The scale of data for PCA is extremely important. The first step in performing PCA is to ensure that the variables being analyzed are all on similar measurement scales. This is almost always accomplished by standardizing the data. The math of standardization is simple:
xstd=(xi-x̄)/sx
Where xstd is the standardized value, xi is the original value, x̄ is the variable’s mean, and sx is the variable’s standard deviation. In effect, this transforms the data in such a way that each variable has a mean of zero and a standard deviation of 1. Subsequently, each variable has a variance of 1 since variance is simply the square of the standard deviation:
varx=sx2
This step is actually very important to ensure that the results of PCA are interpreted correctly, as PCA is very sensitive to variances of the original variables. Specifically, the way PCA decides which variables are the “most important” when determining how to best reduce the dimension of the dataset is by determining which variables present the largest variance (more on this in the next section).
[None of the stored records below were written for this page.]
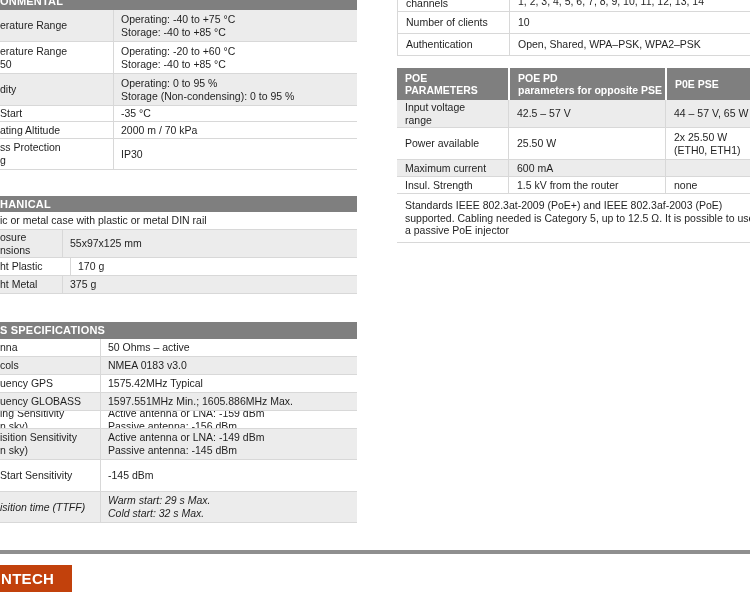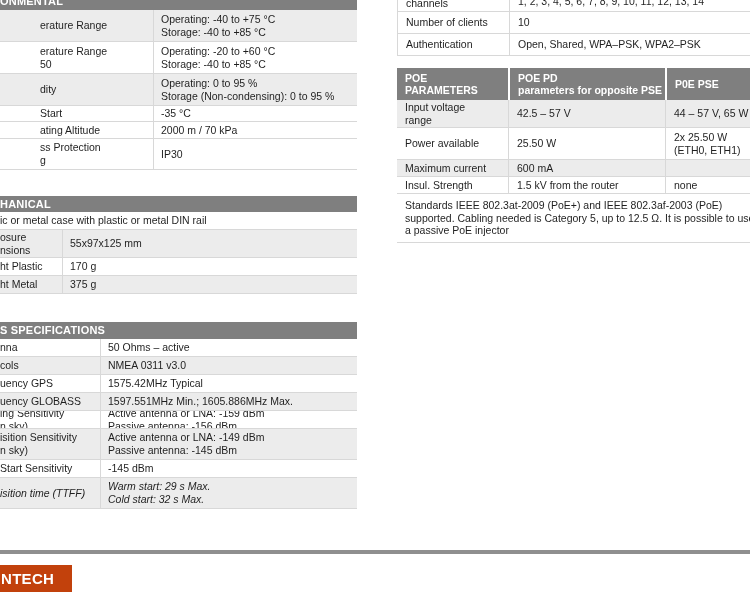--- a/index.html
+++ b/index.html
@@ -30,7 +30,7 @@
 
   
   .env  { left:0; width:357px; top:0; height:152px; }
-  .env  .cl { width:113px;margin-left:40px; }
+  .env  .cl { width:113px; }
   .mech { left:0; width:357px; top:196px; }
   .mech .cl { width:62px; }
   .gps  { left:0; width:357px; top:322px; }

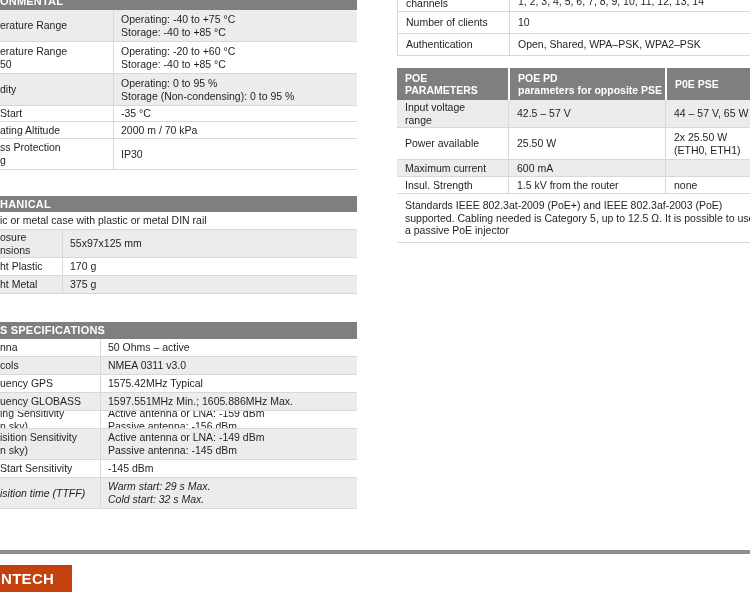--- a/index.html
+++ b/index.html
@@ -118,7 +118,7 @@
 nsions</div>
       <div class="cv">55x97x125 mm</div>
     </div>
-    <div class="row" style="height:18px;">
+    <div class="row" style="height:18px;gap:8px;">
       <div class="cl">ht Plastic</div>
       <div class="cv">170 g</div>
     </div>

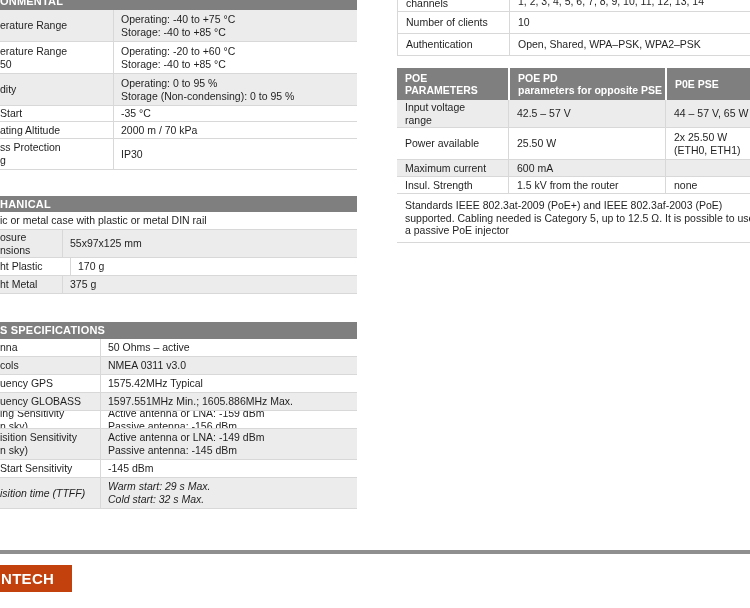--- a/index.html
+++ b/index.html
@@ -136,7 +136,7 @@
     </div>
     <div class="row sh" style="height:18px;">
       <div class="cl">cols</div>
-      <div class="cv">NMEA 0311 v3.0</div>
+      <div class="cv">NMEA 0183 v3.0</div>
     </div>
     <div class="row" style="height:18px;">
       <div class="cl">uency GPS</div>

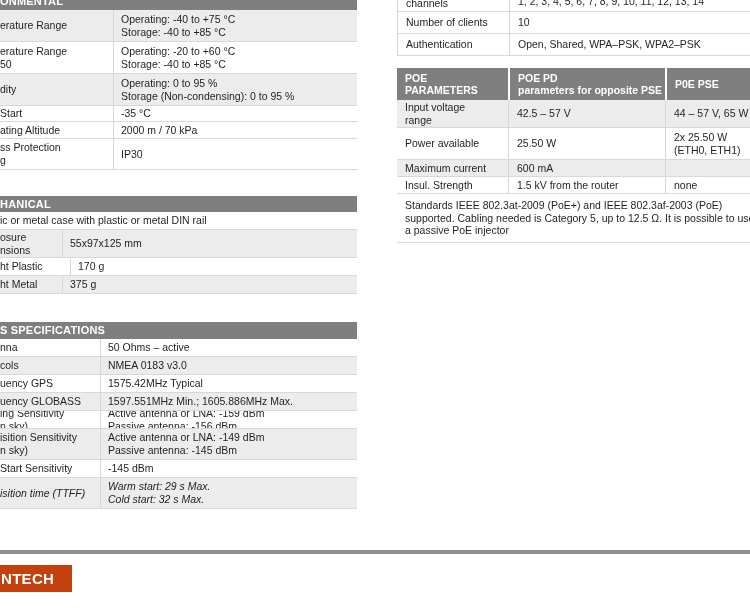--- a/index.html
+++ b/index.html
@@ -158,7 +158,7 @@
       <div class="cv">Active antenna or LNA: -149 dBm
 Passive antenna: -145 dBm</div>
     </div>
-    <div class="row" style="height:18px;">
+    <div class="row" style="height:32px;">
       <div class="cl">Start Sensitivity</div>
       <div class="cv">-145 dBm</div>
     </div>

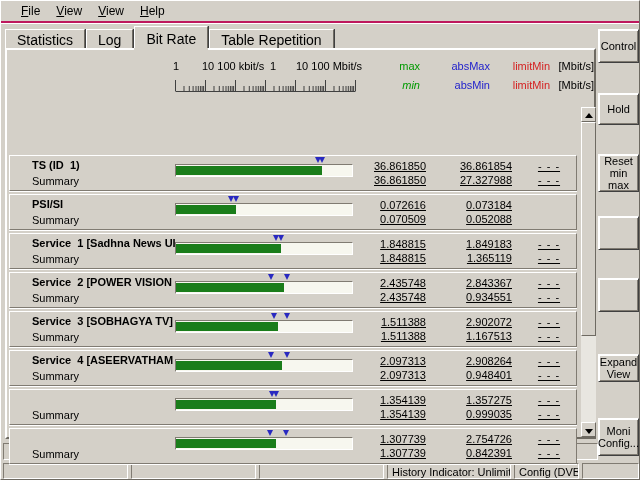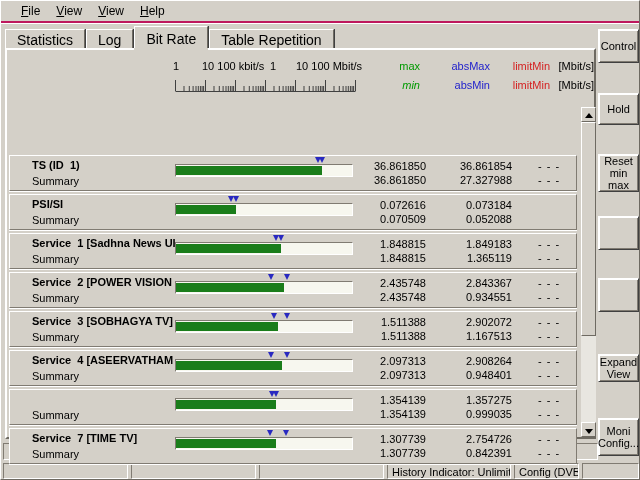--- a/index.html
+++ b/index.html
@@ -40,7 +40,7 @@
   .bar-fill { position:absolute; left:0; top:1px; height:9px; background:#1a7d1a; }
   .marker { position:absolute; top:1px; width:0; height:0;
     border-left:3px solid transparent; border-right:3px solid transparent; border-top:6px solid #2929c0; }
-  .val { position:absolute; width:80px; text-align:right; white-space:pre; }
+  .val { position:absolute; width:80px; text-align:right; white-space:pre;text-decoration:underline; }
   .val.l1 { top:4px; } .val.l2 { top:18px; }
   .val.vmax { right:150px; } .val.vabs { right:64px; } .val.vlim { right:0px; width:54px; text-align:center; letter-spacing:1px; }
   

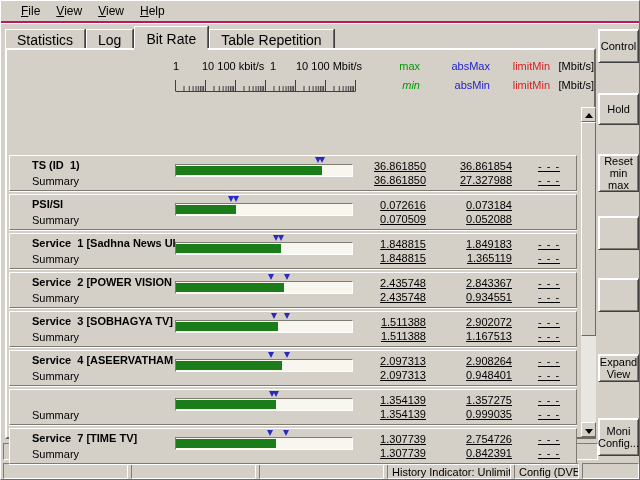--- a/index.html
+++ b/index.html
@@ -269,7 +269,6 @@
   </div>
 
   <div class="brow">
-    <span class="row-name">Service  7 [TIME TV]</span>
     <span class="row-sub">Summary</span>
     <div class="bar-track">
       <div class="bar-fill" style="width: 99.7287px;"></div>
If the original variables have variances that are quite different from each other, the analysis will end up favoring variables with larger variances and ignoring those that have smaller variances.
This may not seem like a bad thing at first, but often these differences in variances between variables isn’t due to the data itself, but the scale on which it was measured. As an example, consider some variables that could be involved while making beer. These may include the mass (in g) of grain used, the temperature (in °C) at which the beer is brewed, the volume (in L) of water used, or the length of time (in hours, days, or maybe weeks) that you allow for fermentation. Each of these variables are measured on very different scales, and the amount of variance that you would expect across multiple batches that you brew will probably be very different from variable to variable. For example, you may anticipate a difference of 2-5 °C or a few grams of grain from one run to another, but the volume may differ by as little as only 0.05 L. On the other extreme, the time that you take to ferment the beer may be just about 5 days (120 hours) up to as much as three or more weeks (500+ hours).
The variance of each of those variables will be quite different simply due to the fact that they are measured on different scales. The example of time is even more revealing since the variance will be greater if time is measured in hours (values between 120 and 500) compared to days (values between 5 and 21). Standardization solves this issue with the data by setting the variance of each variable to 1.
If the variables being used with PCA were all measured on the same scale and already have similar variances, then standardizing the data may not be necessary. Instead, the data are prepared by only subtracting the mean from each variable (the transformed variables will all have a mean of zero). This is called centering, and is less common, and only recommended if you are sure that the scales of measurement for the variables are comparable.